Chenopodium ambrosioides is an aromatic herb used by native people to treat parasitic diseases. The aim of this work is to compare the in vitro anti-leishmanial activity of the essential oil (EO) from C. ambrosioides and its major components (ascaridole, carvacrol and caryophyllene oxide) and study their mechanism of action and activity against a panel of microorganism. Antileishmanial activity and cytotoxicity of the EO and major components was study. In addition, experiments to elucidate the mechanism of action were perform and activities against other microorganisms (bacteria, fungi and protozoa) were evaluate. All products were active against promastigote and amastigote forms of Leishmania. Ascaridole exhibited the better antileishmanial activity and the EO the highest selectivity index. The exploration of the mechanism suggests that the products cause a breakdown of mitochondrial membrane potential and a modification of redox indexes. Only EO showed antiprotozoal effect against Plasmodium falciparum and Trypanosoma brucei; while no activity against bacteria and fungi was observed. Our results demonstrate the potentialities of EO in cellular and molecular system, which could be consider in future studies to develop new antileishmanial drugs with a wide anti-parasitic spectrum.
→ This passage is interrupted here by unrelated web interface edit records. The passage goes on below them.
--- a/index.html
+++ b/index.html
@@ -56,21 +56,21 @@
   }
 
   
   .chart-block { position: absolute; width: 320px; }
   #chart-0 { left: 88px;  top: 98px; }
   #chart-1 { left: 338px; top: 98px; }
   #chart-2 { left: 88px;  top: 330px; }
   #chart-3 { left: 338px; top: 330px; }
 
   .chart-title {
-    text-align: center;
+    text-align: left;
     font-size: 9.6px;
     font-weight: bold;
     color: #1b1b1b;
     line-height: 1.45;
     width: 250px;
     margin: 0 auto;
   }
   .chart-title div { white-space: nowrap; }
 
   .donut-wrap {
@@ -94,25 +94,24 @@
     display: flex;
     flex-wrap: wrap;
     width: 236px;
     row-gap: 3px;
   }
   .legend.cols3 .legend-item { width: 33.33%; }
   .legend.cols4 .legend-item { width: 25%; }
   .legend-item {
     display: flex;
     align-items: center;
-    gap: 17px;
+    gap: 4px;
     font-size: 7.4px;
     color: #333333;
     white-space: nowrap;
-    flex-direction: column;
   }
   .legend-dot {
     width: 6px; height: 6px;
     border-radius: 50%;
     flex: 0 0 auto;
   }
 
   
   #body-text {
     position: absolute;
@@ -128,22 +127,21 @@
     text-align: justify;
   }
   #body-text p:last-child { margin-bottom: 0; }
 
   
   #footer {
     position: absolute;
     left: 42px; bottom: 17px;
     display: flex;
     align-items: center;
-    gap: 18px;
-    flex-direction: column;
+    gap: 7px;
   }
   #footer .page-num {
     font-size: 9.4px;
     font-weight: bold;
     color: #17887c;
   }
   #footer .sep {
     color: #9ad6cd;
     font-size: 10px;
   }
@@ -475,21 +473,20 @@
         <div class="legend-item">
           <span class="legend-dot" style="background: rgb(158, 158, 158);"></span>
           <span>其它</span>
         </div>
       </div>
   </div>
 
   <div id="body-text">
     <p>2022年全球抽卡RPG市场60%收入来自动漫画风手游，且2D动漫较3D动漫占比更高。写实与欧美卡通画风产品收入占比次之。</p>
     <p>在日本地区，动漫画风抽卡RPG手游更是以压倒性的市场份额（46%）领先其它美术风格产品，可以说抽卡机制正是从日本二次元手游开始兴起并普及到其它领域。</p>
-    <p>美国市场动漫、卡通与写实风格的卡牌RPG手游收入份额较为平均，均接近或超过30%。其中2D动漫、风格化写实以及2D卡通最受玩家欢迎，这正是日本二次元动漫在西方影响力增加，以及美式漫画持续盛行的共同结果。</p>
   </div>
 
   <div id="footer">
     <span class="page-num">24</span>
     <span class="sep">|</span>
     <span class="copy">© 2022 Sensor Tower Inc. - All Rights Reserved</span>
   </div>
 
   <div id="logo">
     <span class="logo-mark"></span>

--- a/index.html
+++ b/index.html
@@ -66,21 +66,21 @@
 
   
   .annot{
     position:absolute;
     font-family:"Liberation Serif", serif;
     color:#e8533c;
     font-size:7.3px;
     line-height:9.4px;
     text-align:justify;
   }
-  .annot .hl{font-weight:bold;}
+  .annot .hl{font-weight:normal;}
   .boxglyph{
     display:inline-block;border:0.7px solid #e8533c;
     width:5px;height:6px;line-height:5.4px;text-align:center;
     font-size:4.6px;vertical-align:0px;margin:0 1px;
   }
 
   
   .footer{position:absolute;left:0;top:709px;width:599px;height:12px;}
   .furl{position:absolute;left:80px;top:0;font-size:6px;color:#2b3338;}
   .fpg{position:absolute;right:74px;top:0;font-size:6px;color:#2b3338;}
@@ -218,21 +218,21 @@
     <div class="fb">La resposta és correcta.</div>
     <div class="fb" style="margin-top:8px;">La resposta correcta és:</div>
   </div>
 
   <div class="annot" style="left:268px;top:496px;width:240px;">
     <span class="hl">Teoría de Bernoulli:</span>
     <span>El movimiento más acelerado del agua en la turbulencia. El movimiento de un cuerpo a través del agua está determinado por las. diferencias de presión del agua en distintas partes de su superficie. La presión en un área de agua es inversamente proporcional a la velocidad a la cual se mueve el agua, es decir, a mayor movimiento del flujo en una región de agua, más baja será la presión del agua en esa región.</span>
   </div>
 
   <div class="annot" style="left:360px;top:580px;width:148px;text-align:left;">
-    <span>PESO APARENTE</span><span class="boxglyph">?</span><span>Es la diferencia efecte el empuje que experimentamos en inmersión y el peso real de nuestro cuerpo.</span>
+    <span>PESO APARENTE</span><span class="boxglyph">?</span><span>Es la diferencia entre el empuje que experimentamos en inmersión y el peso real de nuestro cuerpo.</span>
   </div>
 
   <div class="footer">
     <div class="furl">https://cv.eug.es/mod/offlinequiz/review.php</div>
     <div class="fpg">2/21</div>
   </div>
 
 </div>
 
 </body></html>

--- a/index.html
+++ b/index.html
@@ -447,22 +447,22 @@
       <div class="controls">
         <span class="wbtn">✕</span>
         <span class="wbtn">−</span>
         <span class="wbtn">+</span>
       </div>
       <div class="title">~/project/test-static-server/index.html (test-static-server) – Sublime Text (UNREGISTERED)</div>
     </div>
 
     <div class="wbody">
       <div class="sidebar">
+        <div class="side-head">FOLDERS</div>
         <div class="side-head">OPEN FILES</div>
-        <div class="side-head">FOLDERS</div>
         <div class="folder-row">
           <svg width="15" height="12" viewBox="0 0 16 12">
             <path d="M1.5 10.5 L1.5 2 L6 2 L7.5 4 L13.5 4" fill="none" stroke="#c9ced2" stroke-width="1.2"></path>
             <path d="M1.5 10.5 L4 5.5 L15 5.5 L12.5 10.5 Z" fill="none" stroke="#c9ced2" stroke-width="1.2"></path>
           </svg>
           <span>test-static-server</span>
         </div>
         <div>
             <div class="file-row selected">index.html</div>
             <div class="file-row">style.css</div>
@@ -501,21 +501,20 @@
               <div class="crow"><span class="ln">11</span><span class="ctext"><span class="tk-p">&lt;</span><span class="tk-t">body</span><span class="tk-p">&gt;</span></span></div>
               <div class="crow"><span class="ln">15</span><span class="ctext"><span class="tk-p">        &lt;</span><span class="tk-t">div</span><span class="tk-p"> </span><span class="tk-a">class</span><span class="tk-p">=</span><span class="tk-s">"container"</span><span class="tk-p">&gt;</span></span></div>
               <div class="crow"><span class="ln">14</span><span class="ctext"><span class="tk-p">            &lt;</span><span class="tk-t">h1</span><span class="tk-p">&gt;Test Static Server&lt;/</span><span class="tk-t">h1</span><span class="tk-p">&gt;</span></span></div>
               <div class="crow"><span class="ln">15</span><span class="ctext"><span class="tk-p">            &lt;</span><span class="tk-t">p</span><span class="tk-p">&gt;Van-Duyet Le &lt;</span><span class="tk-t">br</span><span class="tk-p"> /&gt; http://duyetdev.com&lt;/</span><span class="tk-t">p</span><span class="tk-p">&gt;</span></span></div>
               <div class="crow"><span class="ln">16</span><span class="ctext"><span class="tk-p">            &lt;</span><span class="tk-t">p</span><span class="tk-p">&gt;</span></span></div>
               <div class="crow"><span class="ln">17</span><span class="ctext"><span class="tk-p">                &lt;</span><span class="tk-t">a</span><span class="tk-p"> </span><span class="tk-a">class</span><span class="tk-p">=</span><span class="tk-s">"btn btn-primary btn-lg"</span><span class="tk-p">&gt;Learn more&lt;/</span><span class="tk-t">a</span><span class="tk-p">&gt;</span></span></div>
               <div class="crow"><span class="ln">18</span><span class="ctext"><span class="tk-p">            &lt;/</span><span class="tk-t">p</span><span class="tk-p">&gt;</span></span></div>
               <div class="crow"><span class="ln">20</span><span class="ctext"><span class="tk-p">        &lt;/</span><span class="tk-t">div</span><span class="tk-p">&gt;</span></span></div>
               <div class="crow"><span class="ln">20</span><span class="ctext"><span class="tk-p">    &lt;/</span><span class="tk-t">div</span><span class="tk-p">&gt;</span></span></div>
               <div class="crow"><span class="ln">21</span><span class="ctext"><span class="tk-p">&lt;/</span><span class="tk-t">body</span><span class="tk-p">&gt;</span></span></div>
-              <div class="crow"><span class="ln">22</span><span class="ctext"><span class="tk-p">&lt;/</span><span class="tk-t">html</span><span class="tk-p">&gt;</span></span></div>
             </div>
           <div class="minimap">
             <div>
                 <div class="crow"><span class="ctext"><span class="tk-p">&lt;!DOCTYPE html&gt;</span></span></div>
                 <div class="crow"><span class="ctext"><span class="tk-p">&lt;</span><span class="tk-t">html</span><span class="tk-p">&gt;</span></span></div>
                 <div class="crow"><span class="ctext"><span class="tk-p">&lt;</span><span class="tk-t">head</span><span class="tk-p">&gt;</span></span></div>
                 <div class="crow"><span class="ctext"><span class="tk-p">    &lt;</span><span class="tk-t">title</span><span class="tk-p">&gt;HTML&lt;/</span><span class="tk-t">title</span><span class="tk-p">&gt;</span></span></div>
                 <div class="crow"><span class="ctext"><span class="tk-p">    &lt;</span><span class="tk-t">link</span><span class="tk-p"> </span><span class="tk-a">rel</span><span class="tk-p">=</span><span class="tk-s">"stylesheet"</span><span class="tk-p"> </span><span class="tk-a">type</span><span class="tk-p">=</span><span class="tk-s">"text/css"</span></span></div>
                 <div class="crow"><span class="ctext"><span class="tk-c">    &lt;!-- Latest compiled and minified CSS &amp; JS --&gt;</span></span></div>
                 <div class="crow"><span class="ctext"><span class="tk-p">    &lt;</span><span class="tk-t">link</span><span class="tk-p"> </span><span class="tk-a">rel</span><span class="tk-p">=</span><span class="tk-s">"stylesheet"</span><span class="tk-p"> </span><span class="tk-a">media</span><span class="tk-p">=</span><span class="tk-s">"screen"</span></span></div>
Keywords: 3-[4,5-dimethylthiazol-2-yl]-2,5-diphenyltetrazolium bromide; 5,5′,6,6′-tetrachloro-1,1′,3,3′-tetraethyl-imidacarbocyanine iodide; Antimicrobial activity; Asc; Ascaridole; Carv; Caryo; Chenopodium ambrosioides; DMSO; EDTA; EO; FCSi; FIC; HFBS; IC(50); JC-1; Leishmania amazonensis; MCF; MTT; Mitochondria; O–O; PP; SHT; TDR; Tropical Diseases Research; WHO; World Health Organization; ascaridole; bound oxygen–oxygen; carvacrol; caryophyllene oxide; concentration at which inhibition of the activity was 50%; dimethyl sulfoxide; essential oil; ethylenediaminetetraacetic acid; fractional inhibitory concentration; heat-inactivated fetal bovine serum; inactivated fetal calf serum; mitochondrial crude fraction; mitochondrial membrane potential; peroxidation potential; sulfhydryl groups; Δψm.